Efficiency technology potential for heavy-duty diesel vehicles in the United States through 2035
Heavy-duty vehicles in the United States are subject to increasingly stringent fuel efficiency and greenhouse gas standards. Set by the Environmental Protection Agency (EPA) and the National Highway Traffic Safety Administration, the current Phase 2 standards extend through model year 2027. Most heavy-duty vehicles on the road today are powered by diesel-fueled internal combustion engines and no existing national policy requires a change in this status quo.
This analysis considers the potential for technologies to improve the efficiency of internal combustion engine vehicles beyond the Phase 2 standards and out to model year 2035. We focus on two key vehicle segments: Class 8 high-roof sleeper cab tractor trucks and Class 6–7 multipurpose vocational vehicles. Drawing on previous ICCT and EPA analysis, recent literature, and the latest SuperTruck achievements, we simulate efficiency technologies using the EPA’s Greenhous Gas Emissions Model (GEM). We estimate technology costs relative to low-cost compliance with the Phase 2 standard.

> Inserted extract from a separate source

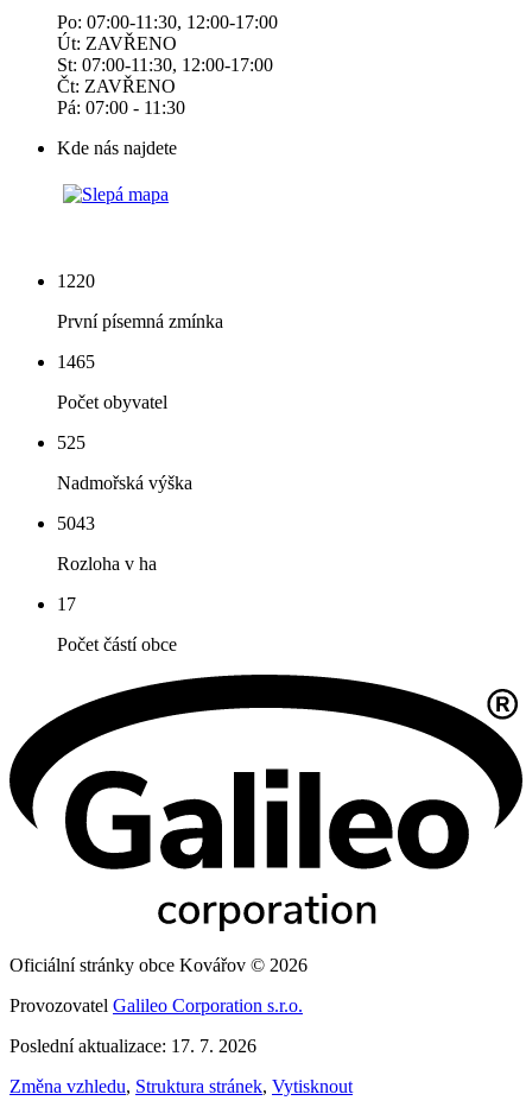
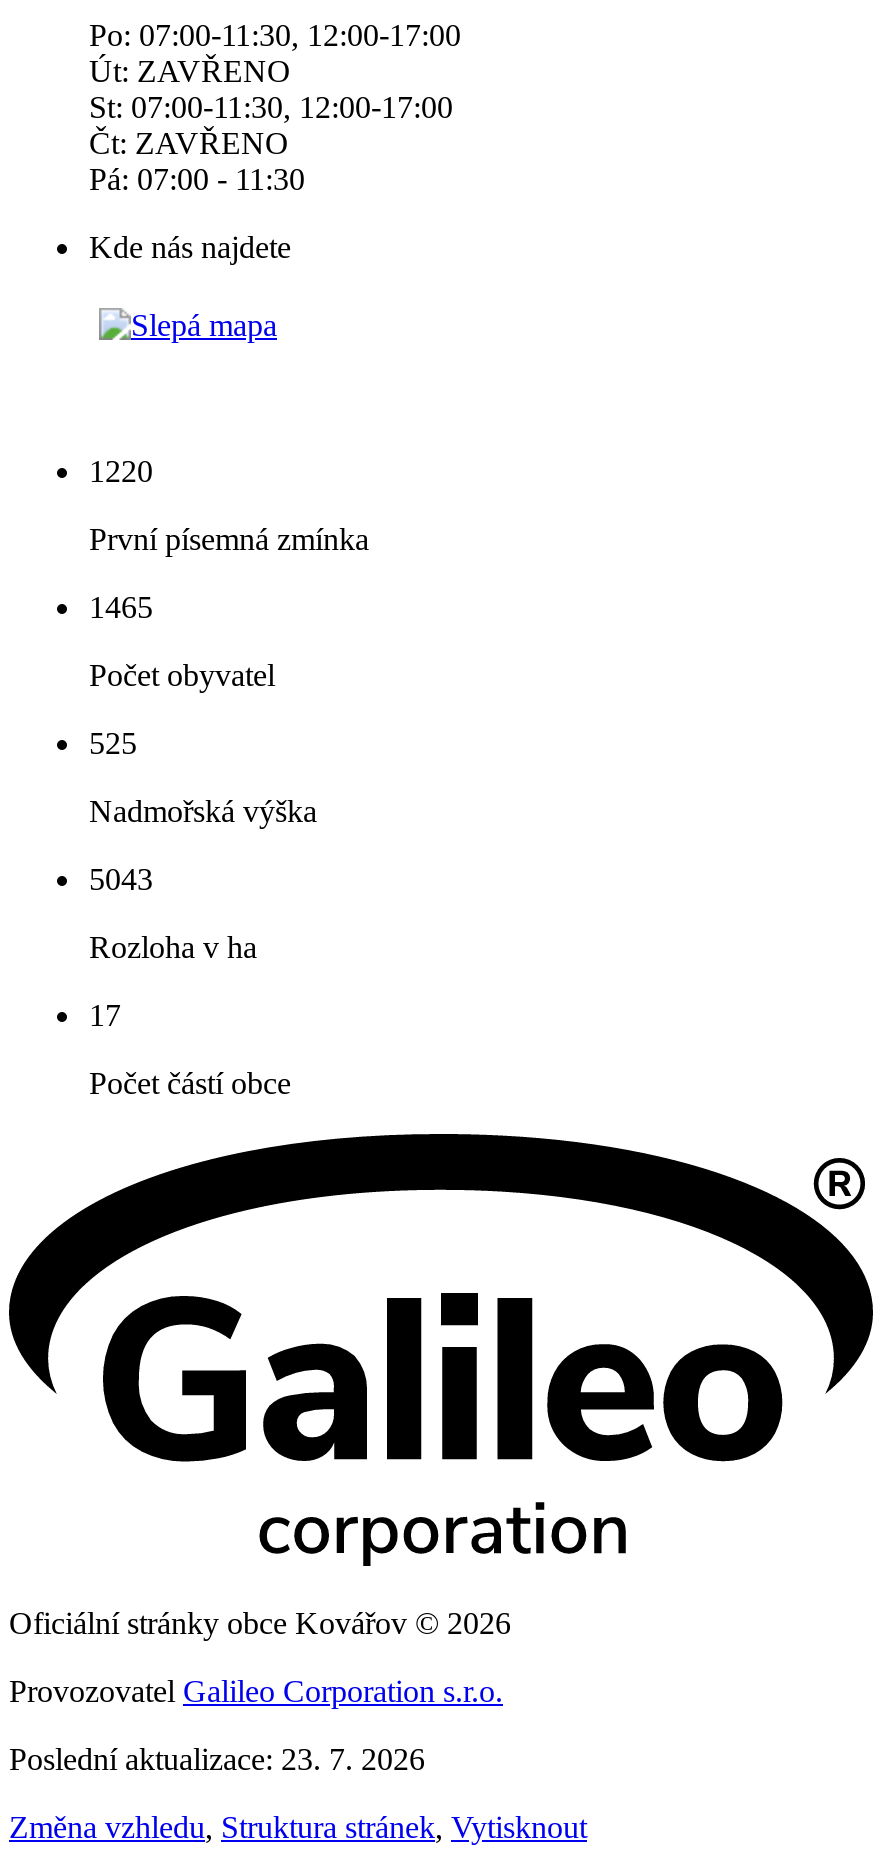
[9,1036,256,1056] Poslední aktualizace: 17. 7. 2026 -> [9,1742,425,1776] Poslední aktualizace: 23. 7. 2026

For both vehicle segments, engine efficiency improvements deliver the largest efficiency benefits. Low rolling resistance tires, idle reduction technologies, and tractor-trailer aerodynamic improvements are also significant but we assume some of these advances are already deployed to achieve low-cost compliance in model year 2027. For the Class 8 tractor-trailer, we identify cost-effective potential for a 29% increase in fuel economy and a 24% decrease in per ton-mile CO2 emissions compared to Phase 2 standards, at a marginal cost of $5,200. Adding mild hybridization and transmission-enabled strategies like engine downspeeding and downsizing, which require more than two years to recoup upfront costs, increases per ton-mile efficiency gains by 10 percentage points and brings the marginal cost up to $29,300. However, the efficiency benefits of these more expensive technologies are largely erased if trailer technologies are removed, which lowers fuel economy from 13.8 to 12.1 mpg. For the Class 6–7 vocational vehicle, we identify potential for a 44% increase in fuel economy and a 34% decrease in per ton-mile CO2 emissions from Phase 2. This technology package has a marginal cost of $15,400 relative to the standard and a cumulative payback period of less than two years.

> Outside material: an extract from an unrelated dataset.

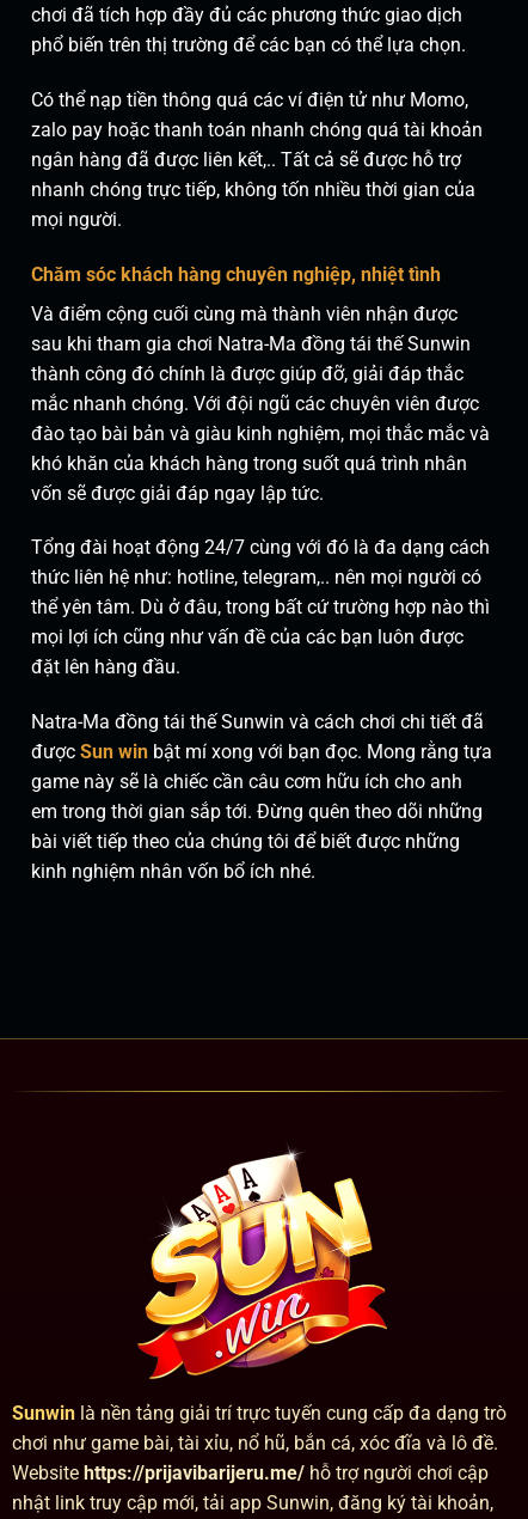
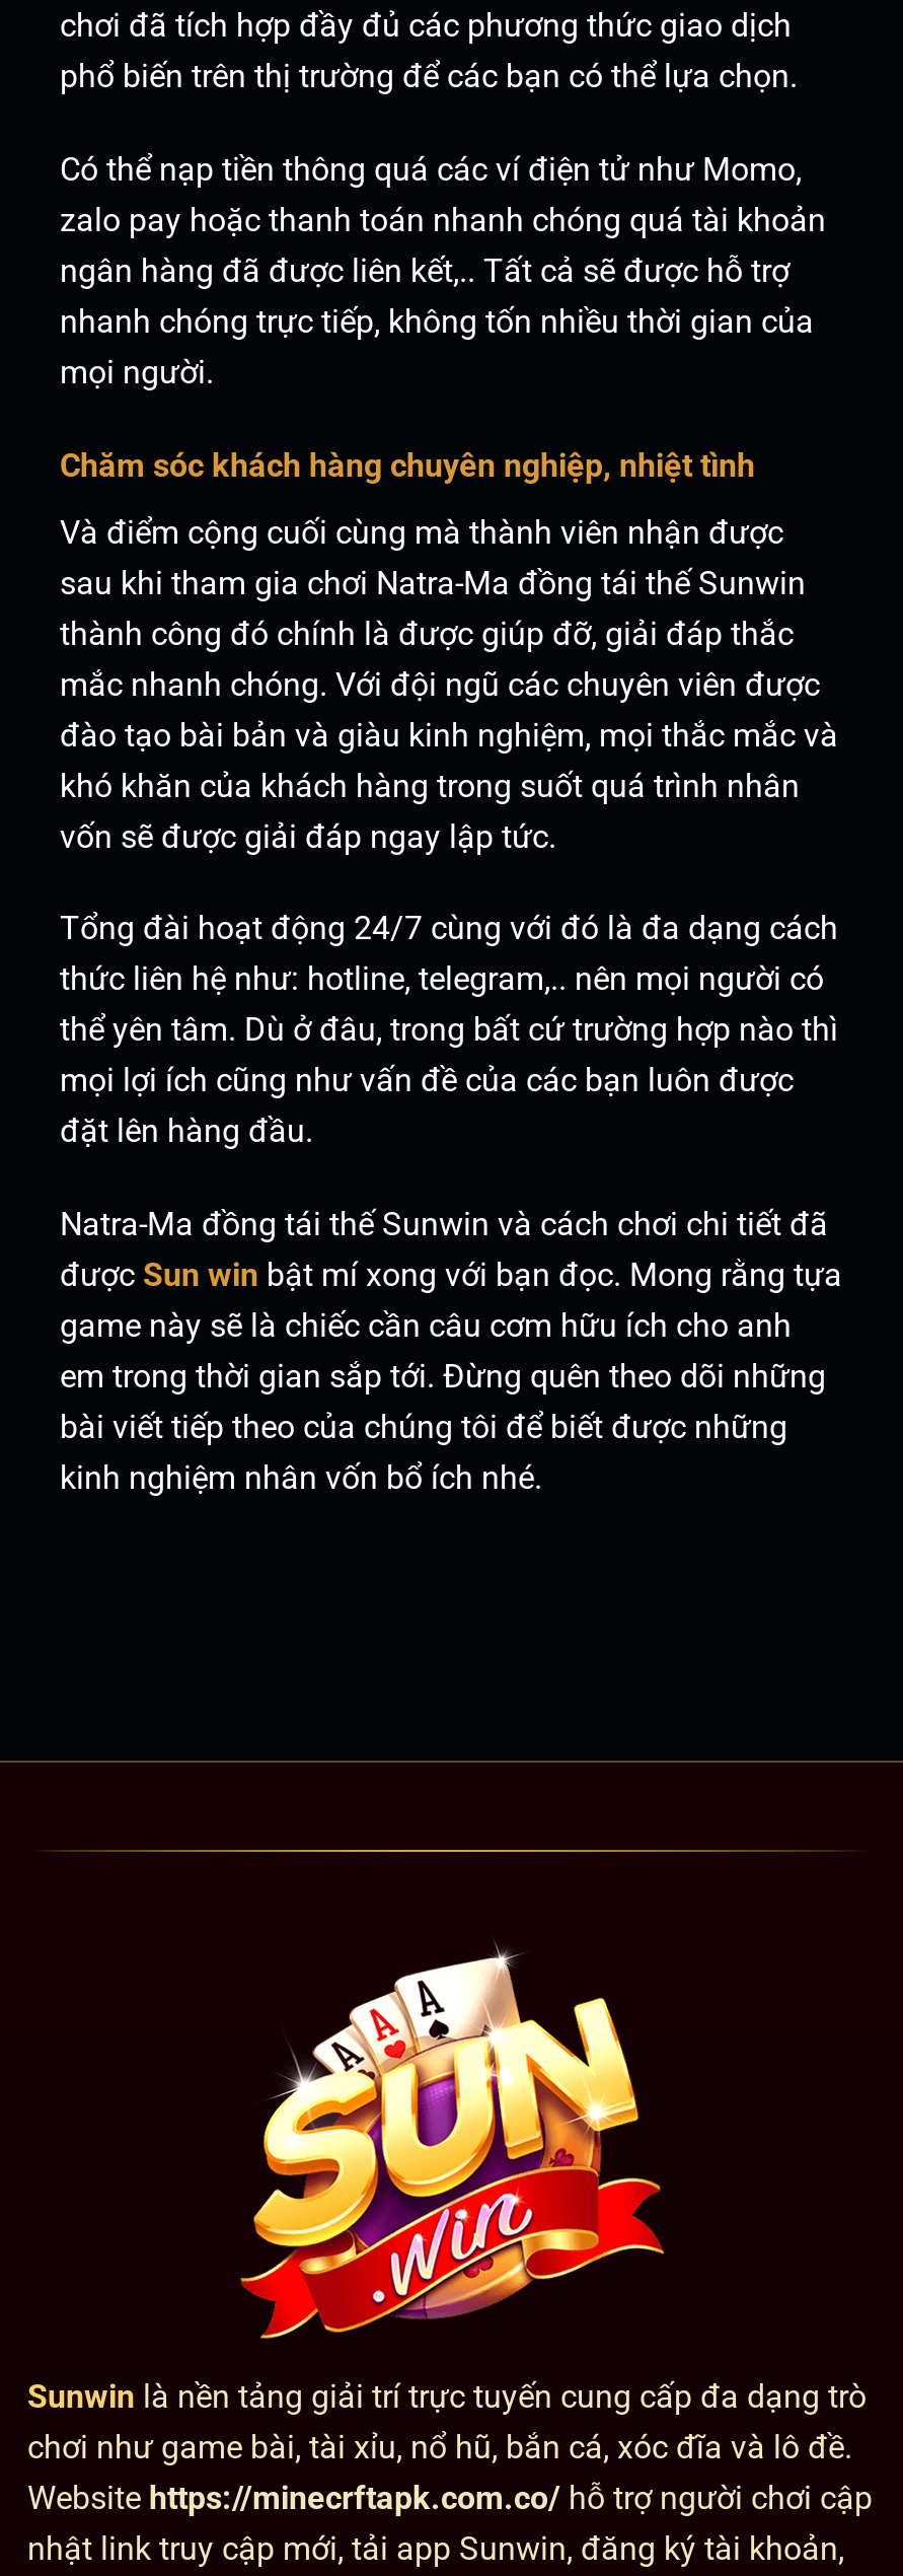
[12,1462,489,1485] Website https://prijavibarijeru.me/ hỗ trợ người chơi cập -> [27,2479,873,2518] Website https://minecrftapk.com.co/ hỗ trợ người chơi cập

With the entrance of zero-emission vehicles into the heavy-duty market, future standards may consider the technology potential for both conventional and zero- emission powertrains to reduce greenhouse gas emissions. Given the long lifetime of heavy-duty vehicles, fuel efficiency standards for new diesel vehicles cast a long shadow. Achieving ambitious climate targets requires that the last generations of internal combustion engine vehicles be as fuel-efficient and low-emitting as possible.